(Front-end code change data)
....................

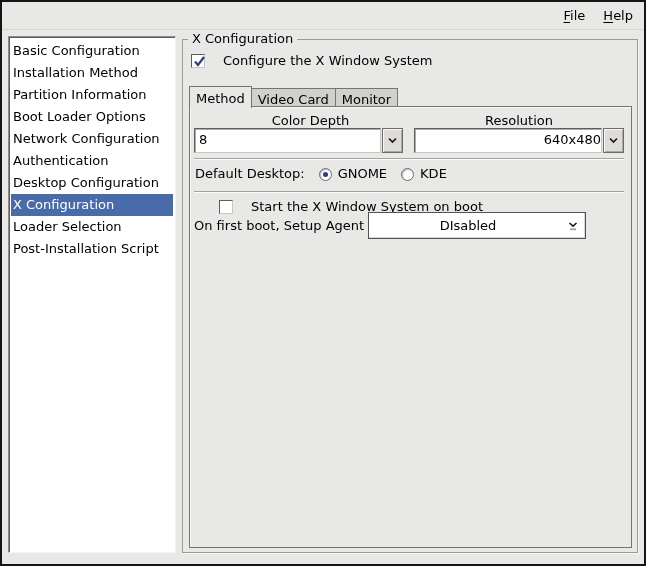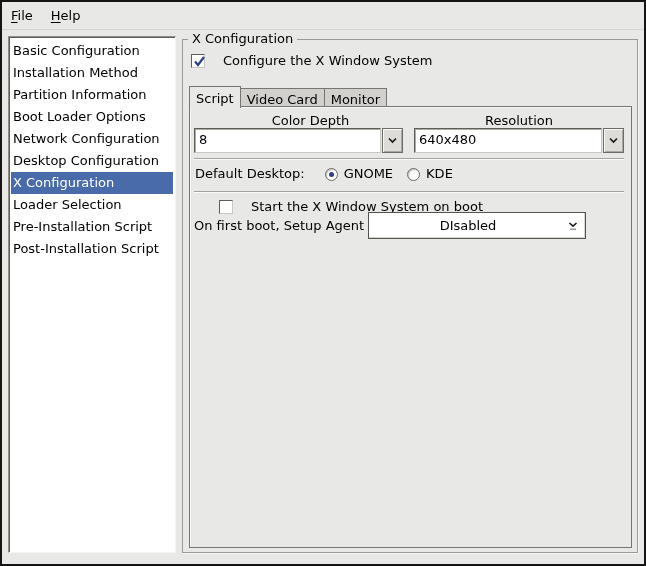"File" .menubar { justify-content: none -> flex-end; padding-left: 2px -> 8px }
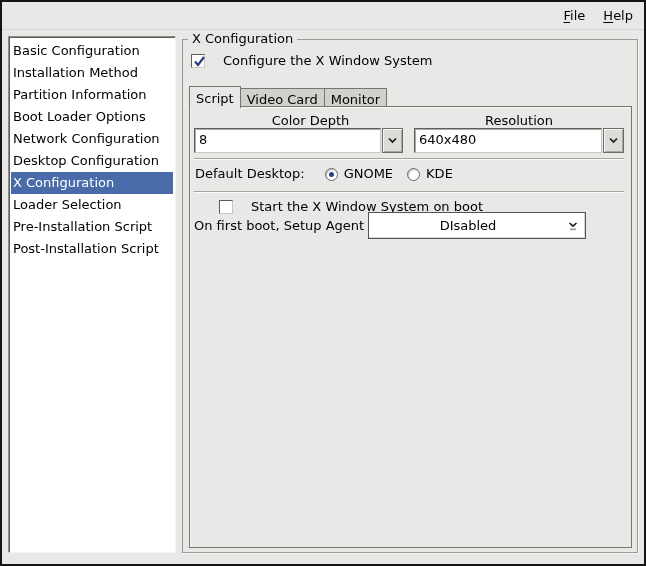"Script" div.tab { text: Script -> Method }
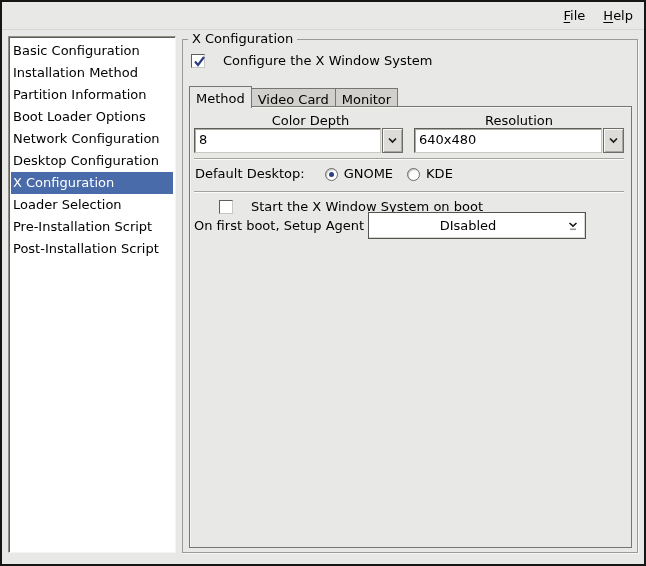"640x480" div.combo { text-align: none -> right }
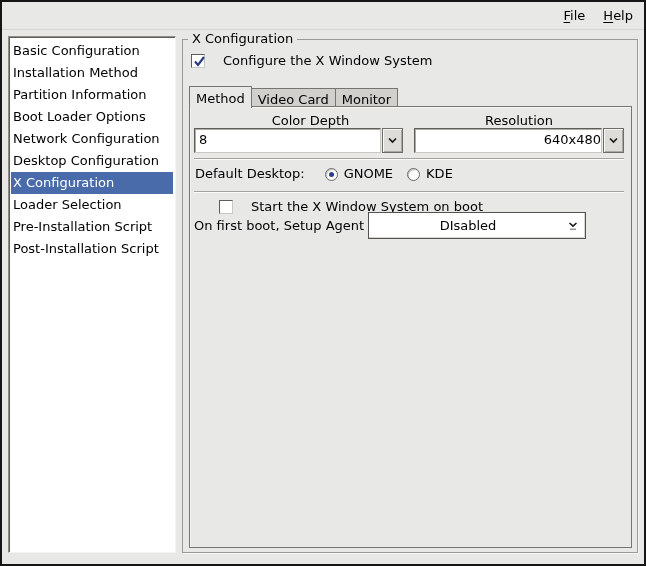"Authentication" div.list-item { html: none -> <div>Authentication</div> }
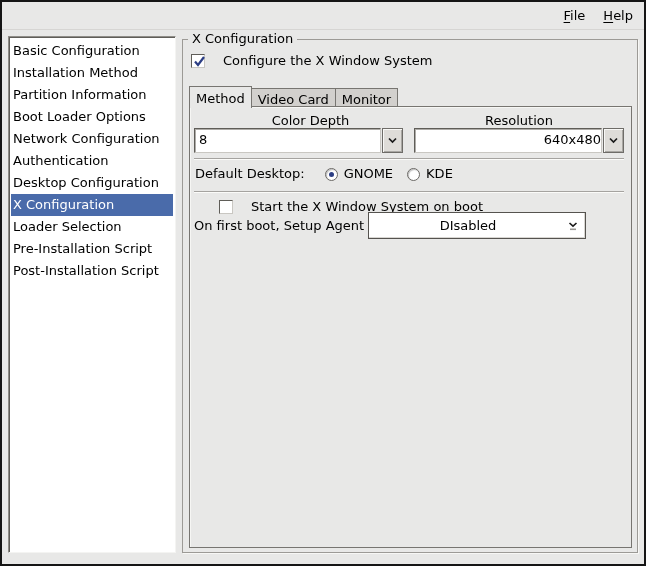"Default Desktop:" span.row-label { margin-right: 20px -> 14px }
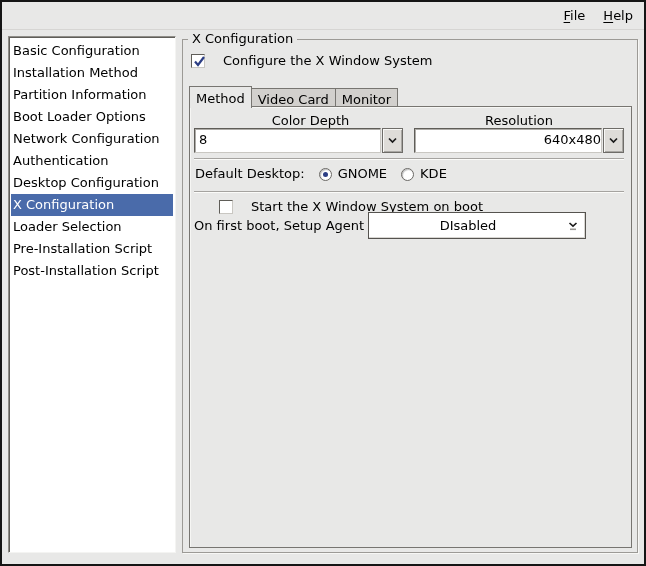"Pre-Installation Script" div.list-item { html: <div>Pre-Installation Script</div> -> none }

....................

* **PROBLEM REQUIREMENTS**:
The required output is each line above restated verbatim, with all images omitted.

* **ANSWER BOX**:
"File" .menubar { justify-content: none -> flex-end; padding-left: 2px -> 8px }
"Script" div.tab { text: Script -> Method }
"640x480" div.combo { text-align: none -> right }
"Authentication" div.list-item { html: none -> <div>Authentication</div> }
"Default Desktop:" span.row-label { margin-right: 20px -> 14px }
"Pre-Installation Script" div.list-item { html: <div>Pre-Installation Script</div> -> none }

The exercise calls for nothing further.